(Data):
-- Opening Marker --

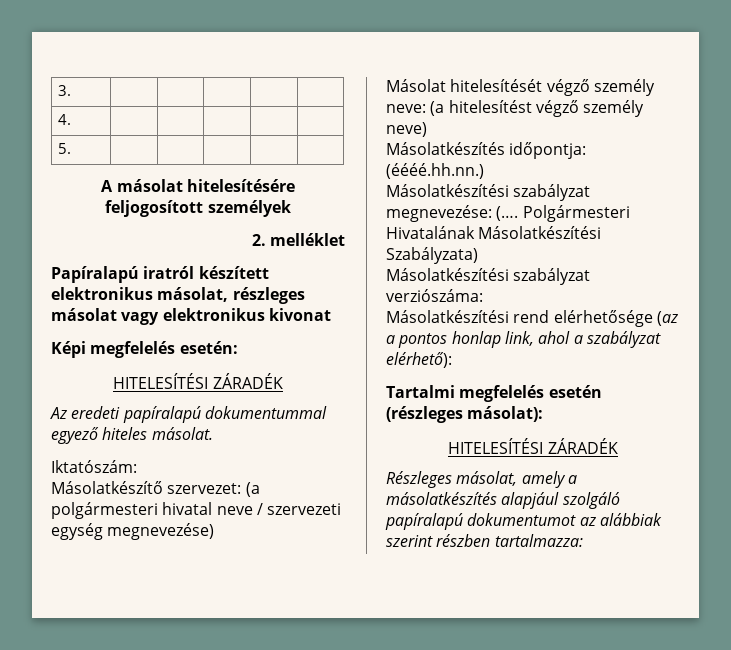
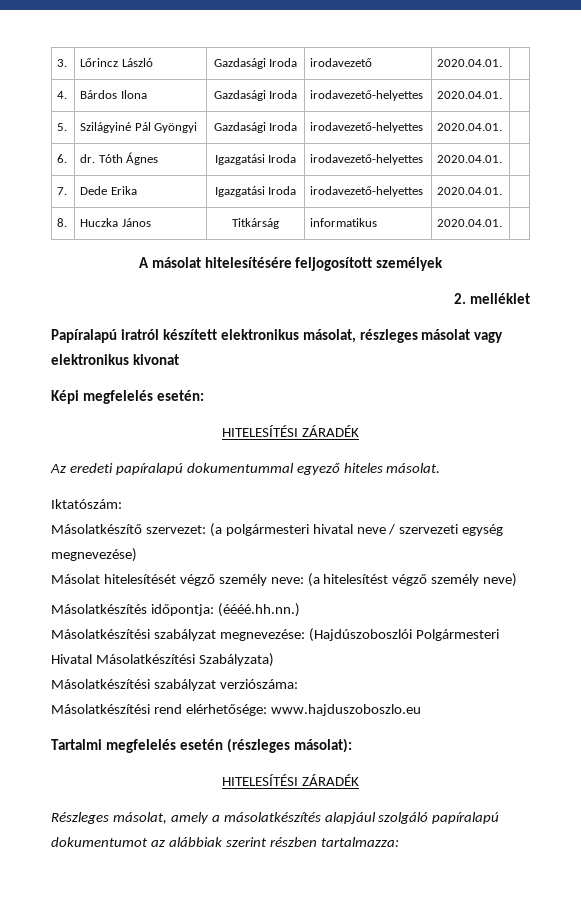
- 3. | | | | |
- 4. | | | | |
- 5. | | | | |
+ 3. | Lőrincz László | Gazdasági Iroda | irodavezető | 2020.04.01. |
+ 4. | Bárdos Ilona | Gazdasági Iroda | irodavezető-helyettes | 2020.04.01. |
+ 5. | Szilágyiné Pál Gyöngyi | Gazdasági Iroda | irodavezető-helyettes | 2020.04.01. |
+ 6. | dr. Tóth Ágnes | Igazgatási Iroda | irodavezető-helyettes | 2020.04.01. |
+ 7. | Dede Erika | Igazgatási Iroda | irodavezető-helyettes | 2020.04.01. |
+ 8. | Huczka János | Titkárság | informatikus | 2020.04.01. |
- Másolatkészítési szabályzat megnevezése: (…. Polgármesteri Hivatalának Másolatkészítési Szabályzata)
+ Másolatkészítési szabályzat megnevezése: (Hajdúszoboszlói Polgármesteri Hivatal Másolatkészítési Szabályzata)
- Másolatkészítési rend elérhetősége (az a pontos honlap link, ahol a szabályzat elérhető):
+ Másolatkészítési rend elérhetősége: www.hajduszoboszlo.eu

-- Closing Marker --

(Exercise goal):
Return all lines of the data in which the string "irodavezető" appears.

(Exercise result):
+ 3. | Lőrincz László | Gazdasági Iroda | irodavezető | 2020.04.01. |
+ 4. | Bárdos Ilona | Gazdasági Iroda | irodavezető-helyettes | 2020.04.01. |
+ 5. | Szilágyiné Pál Gyöngyi | Gazdasági Iroda | irodavezető-helyettes | 2020.04.01. |
+ 6. | dr. Tóth Ágnes | Igazgatási Iroda | irodavezető-helyettes | 2020.04.01. |
+ 7. | Dede Erika | Igazgatási Iroda | irodavezető-helyettes | 2020.04.01. |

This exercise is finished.